Introduction: Laser Etching Vector Text

A laser cutter can basically do three things with text:

  1. Raster it
  2. Vector cut the outline
  3. Vector engrave the stroke

This instructable is about #3, engraving the characters with a single line. Why would you want to do this?

  1. Marking parts with a part number, etc. Faster than rastering.
  2. Labelling controls or connectors on a panel.

Why is this even a big deal? It should be easy. Unfortunately it's not. While CAD packages represent fonts as vector strokes, they don't make it easy to explode those strokes into lines. There is a complex workaround for one CAD package involving WMF files.

The process will be:

  1. Create drawing in CAD
  2. Replace text labels with exploded text from an online tool
  3. Export to Corel Draw / laser cutter

Begin with a CAD drawing of the panel. Include placeholder text for the engraved labels. The height of the placeholder text should be correct, however the width, font and style don't really matter as it will be replaced.

Step 1: Verify Placeholder Text

Text in CAD has an insertion point - one of nine choices: (top/mid/bottom) X (left/center/right).

Make sure your placeholder text is accurately placed with an appropriate insertion point. In this example the insertion point is "TC" (top center) accomplished by measuring down from the QUA (quadrant) of the circular hole. Why? We will use the placeholder's insertion point to locate the real text.

The picture shows a line from the insertion point of the placeholder text.
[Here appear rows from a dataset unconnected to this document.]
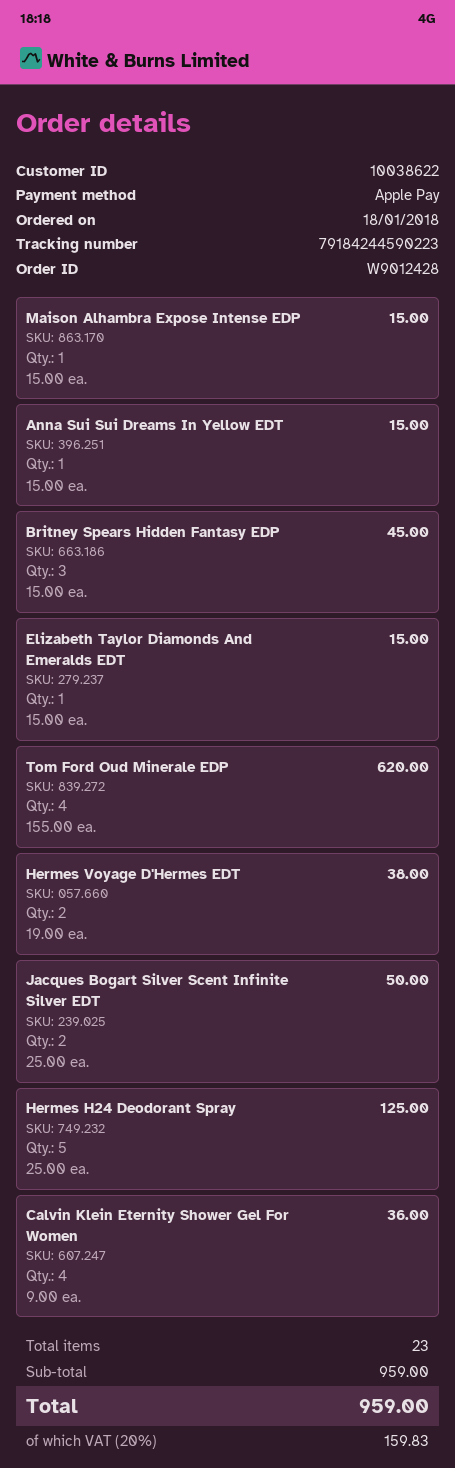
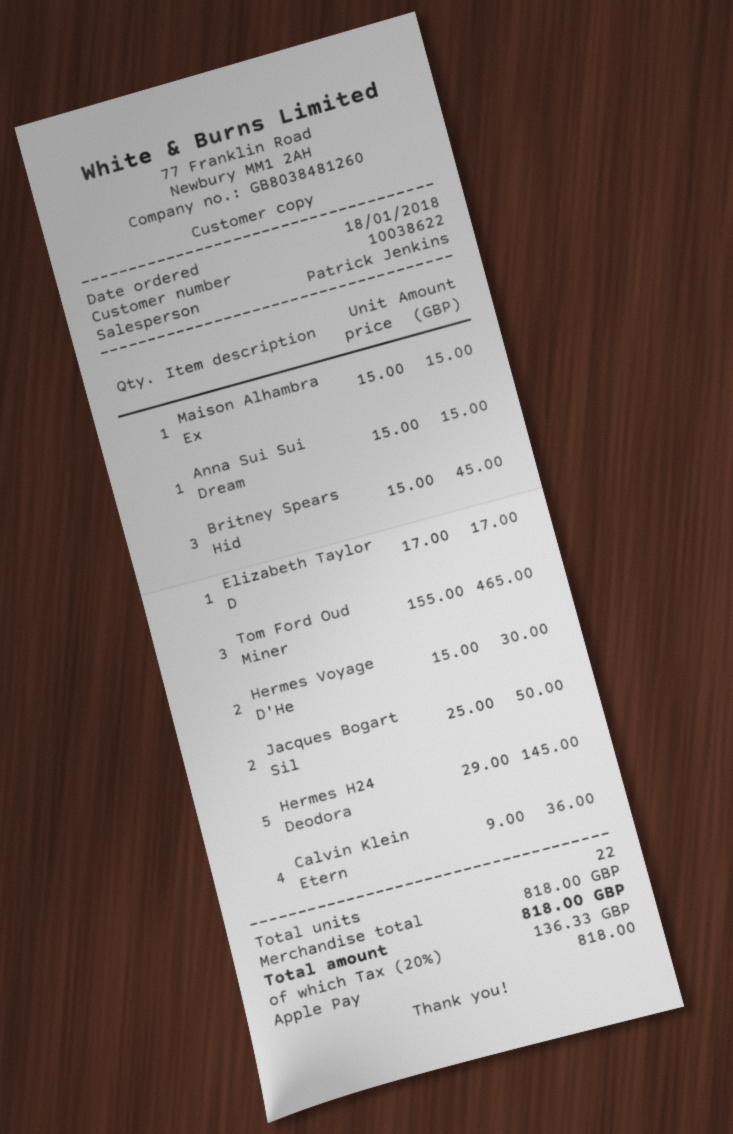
Elizabeth Taylor Diamonds And Emeralds EDT: 1 x 15.00 = 15.00 -> 1 x 17.00 = 17.00
Tom Ford Oud Minerale EDP: 4 x 155.00 = 620.00 -> 3 x 155.00 = 465.00
Hermes Voyage D'Hermes EDT: 2 x 19.00 = 38.00 -> 2 x 15.00 = 30.00
Hermes H24 Deodorant Spray: 5 x 25.00 = 125.00 -> 5 x 29.00 = 145.00
total quantity: 23 -> 22
subtotal: 959.00 -> 818.00
tax: 20% = 159.83 -> 20% = 136.33
total: 959.00 -> 818.00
If you don't need precision, skip this step.

Step 2: Set Up Layers

In your CAD program, create at minimum these layers.

Step 3: Create and Import First Label

Go to http://wildsparx.com/textlines and create a label. You will download it as a DXF.

In CAD, use the INSERT command to insert it. INSERT will prompt you for the DXF filename. This time, just manually locate it near the corresponding placeholder text.

Decide if the label looks right.

Step 4: Adjust Label Parameters

In the picture, we've manually placed the test label near the placeholder. Comparing them:

  1. Height looks OK
  2. Characters are too close together

Go back to the textlines tool and adjust the kerning. Kerning controls the extra space between characters. Characters too close together will look bad, especially at smaller sizes where the laser

kerf becomes significant.

In this case a kerning setting of 0.18 looked good.

Step 5: Make and INSERT All the Labels

Put the placeholders on the OLDTEXT layer (using CHPROP). This will reduce confusion.

Erase the test label and INSERT final versions of both labels. Use the insertion point of the placeholders.

Put the new labels on the TEXTLINES layer.

When everything looks good erase the placeholders. You can try hiding the layer but it may get unhidden when imported into Corel Draw.

Step 6: Export the DXF and Cut

You probably know this step, but use DXFOUT to generate a DXF for Corel Draw import. Use the oldest ASCII DXF version available, in this case R12.

In the laser printer driver, map the RED color to an appropriate engraving setting so it won't cut all the way through.